◆ Work item ◆
Exactly the lines from the one that holds "(561, 108) none" to the end of the data below: retype these and nothing else.

BEGIN

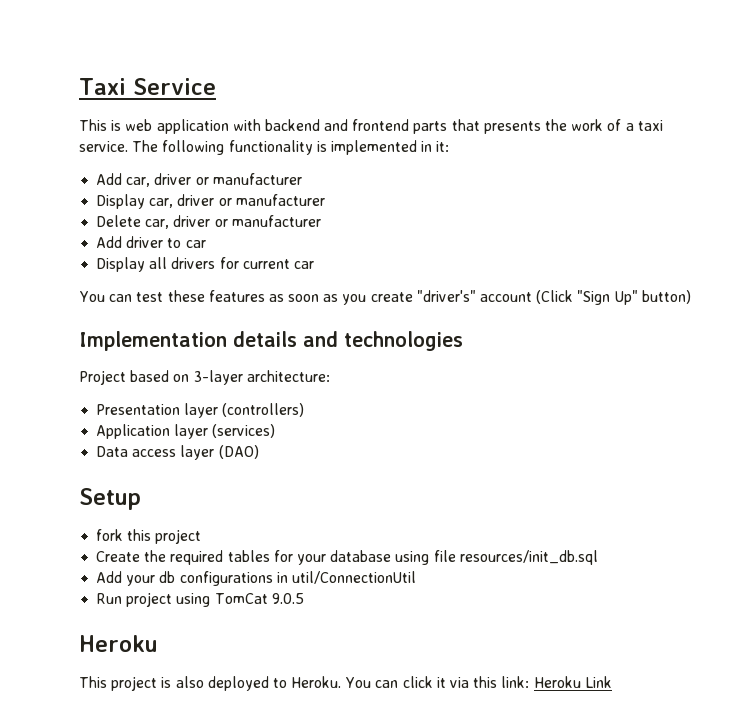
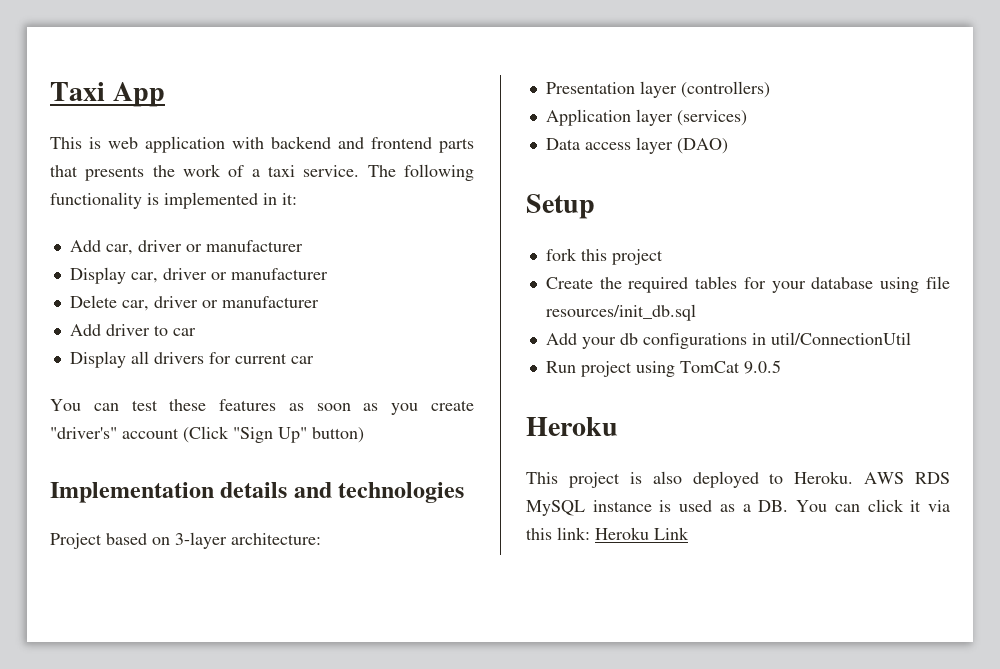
[132,78,216,95] Service -> [112,82,165,107] App
(342, 682) none -> [864,472,950,484] [526,500,789,516] AWS RDS MySQL instance is used as a DB.

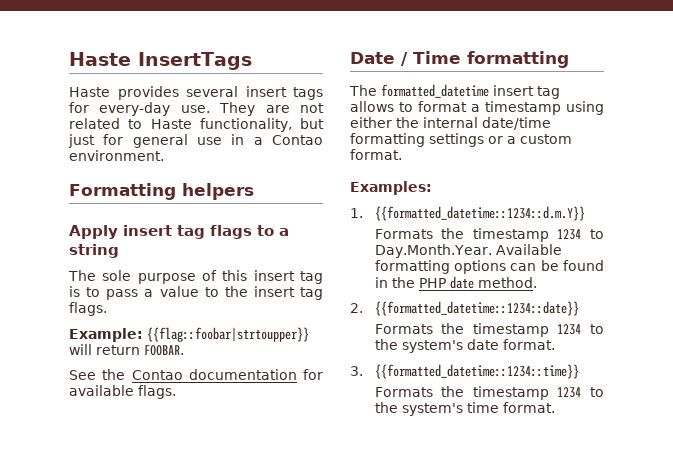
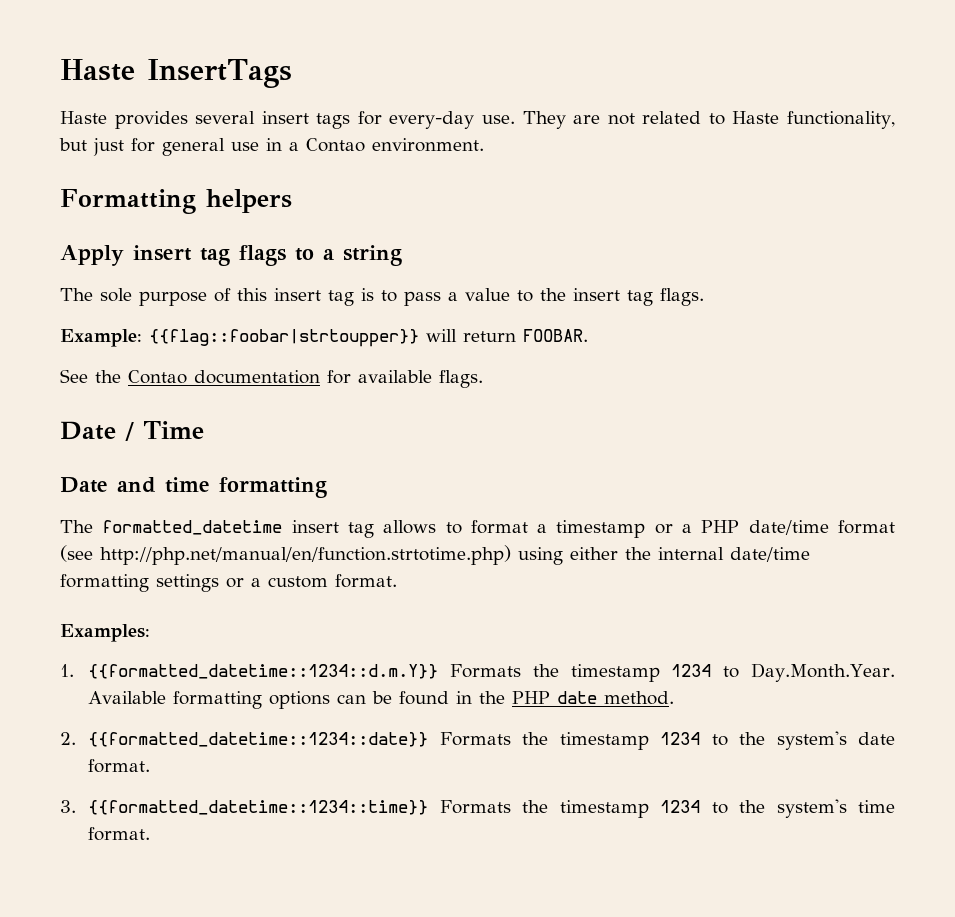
(461, 57) none -> [60,477,210,493] // Date and time
(561, 108) none -> [654,520,895,535] [60,545,511,565] or a PHP date/time format (see http://php.net/manual/en/function.strtotime.php)
(585, 213) // -> (439, 671) none
(579, 308) // -> (429, 739) none
(579, 371) // -> (429, 807) none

END

◆ Worked solution ◆
(561, 108) none -> [654,520,895,535] [60,545,511,565] or a PHP date/time format (see http://php.net/manual/en/function.strtotime.php)
(585, 213) // -> (439, 671) none
(579, 308) // -> (429, 739) none
(579, 371) // -> (429, 807) none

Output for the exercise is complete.